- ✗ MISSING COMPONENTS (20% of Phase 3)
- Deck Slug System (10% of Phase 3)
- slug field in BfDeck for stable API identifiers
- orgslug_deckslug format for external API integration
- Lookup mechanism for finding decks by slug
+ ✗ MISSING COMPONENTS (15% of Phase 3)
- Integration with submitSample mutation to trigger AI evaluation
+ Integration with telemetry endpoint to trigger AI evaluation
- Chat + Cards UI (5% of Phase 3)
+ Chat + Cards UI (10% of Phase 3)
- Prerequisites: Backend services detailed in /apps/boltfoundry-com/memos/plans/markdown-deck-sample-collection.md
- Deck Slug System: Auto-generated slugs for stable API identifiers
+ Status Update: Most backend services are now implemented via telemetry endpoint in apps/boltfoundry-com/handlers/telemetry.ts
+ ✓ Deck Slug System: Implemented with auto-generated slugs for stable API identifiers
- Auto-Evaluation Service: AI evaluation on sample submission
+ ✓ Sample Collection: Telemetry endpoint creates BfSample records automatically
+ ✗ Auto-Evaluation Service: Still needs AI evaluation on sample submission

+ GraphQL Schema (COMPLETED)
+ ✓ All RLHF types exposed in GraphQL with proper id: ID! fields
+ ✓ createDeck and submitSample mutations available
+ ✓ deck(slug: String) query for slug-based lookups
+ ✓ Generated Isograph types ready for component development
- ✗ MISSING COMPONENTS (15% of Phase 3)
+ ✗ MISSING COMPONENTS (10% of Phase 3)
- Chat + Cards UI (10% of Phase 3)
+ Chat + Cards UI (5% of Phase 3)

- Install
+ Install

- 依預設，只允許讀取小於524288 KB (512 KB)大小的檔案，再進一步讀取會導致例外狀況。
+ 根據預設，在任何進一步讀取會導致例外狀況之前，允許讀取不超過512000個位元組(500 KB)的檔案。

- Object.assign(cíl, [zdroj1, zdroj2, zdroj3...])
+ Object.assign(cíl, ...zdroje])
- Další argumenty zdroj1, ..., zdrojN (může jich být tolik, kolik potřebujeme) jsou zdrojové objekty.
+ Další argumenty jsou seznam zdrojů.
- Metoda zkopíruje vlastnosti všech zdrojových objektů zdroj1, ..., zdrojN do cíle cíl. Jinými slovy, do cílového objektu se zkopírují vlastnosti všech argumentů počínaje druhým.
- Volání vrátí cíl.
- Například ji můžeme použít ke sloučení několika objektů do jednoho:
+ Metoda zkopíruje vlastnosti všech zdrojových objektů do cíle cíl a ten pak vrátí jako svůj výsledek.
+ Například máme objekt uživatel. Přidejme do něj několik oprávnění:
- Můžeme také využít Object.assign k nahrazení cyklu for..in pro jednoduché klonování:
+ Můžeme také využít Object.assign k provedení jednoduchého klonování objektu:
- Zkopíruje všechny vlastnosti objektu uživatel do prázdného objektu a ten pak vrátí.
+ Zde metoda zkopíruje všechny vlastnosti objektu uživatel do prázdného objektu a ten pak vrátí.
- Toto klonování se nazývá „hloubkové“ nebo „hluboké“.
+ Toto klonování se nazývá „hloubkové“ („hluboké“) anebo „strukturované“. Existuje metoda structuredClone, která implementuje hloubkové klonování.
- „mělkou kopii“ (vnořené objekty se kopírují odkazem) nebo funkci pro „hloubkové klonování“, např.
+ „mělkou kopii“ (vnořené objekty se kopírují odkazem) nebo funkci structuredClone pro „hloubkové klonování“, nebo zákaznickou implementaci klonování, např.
☆ ☆ ☆ ☆
Task details » Reproduce the lines of the entries above from the one with "COMPONENTS (10% of Phase 3)" to the one with "- Například ji", both included, exactly and without any other line.

Task output »
+ ✗ MISSING COMPONENTS (10% of Phase 3)
- Chat + Cards UI (10% of Phase 3)
+ Chat + Cards UI (5% of Phase 3)

- Install
+ Install

- 依預設，只允許讀取小於524288 KB (512 KB)大小的檔案，再進一步讀取會導致例外狀況。
+ 根據預設，在任何進一步讀取會導致例外狀況之前，允許讀取不超過512000個位元組(500 KB)的檔案。

- Object.assign(cíl, [zdroj1, zdroj2, zdroj3...])
+ Object.assign(cíl, ...zdroje])
- Další argumenty zdroj1, ..., zdrojN (může jich být tolik, kolik potřebujeme) jsou zdrojové objekty.
+ Další argumenty jsou seznam zdrojů.
- Metoda zkopíruje vlastnosti všech zdrojových objektů zdroj1, ..., zdrojN do cíle cíl. Jinými slovy, do cílového objektu se zkopírují vlastnosti všech argumentů počínaje druhým.
- Volání vrátí cíl.
- Například ji můžeme použít ke sloučení několika objektů do jednoho:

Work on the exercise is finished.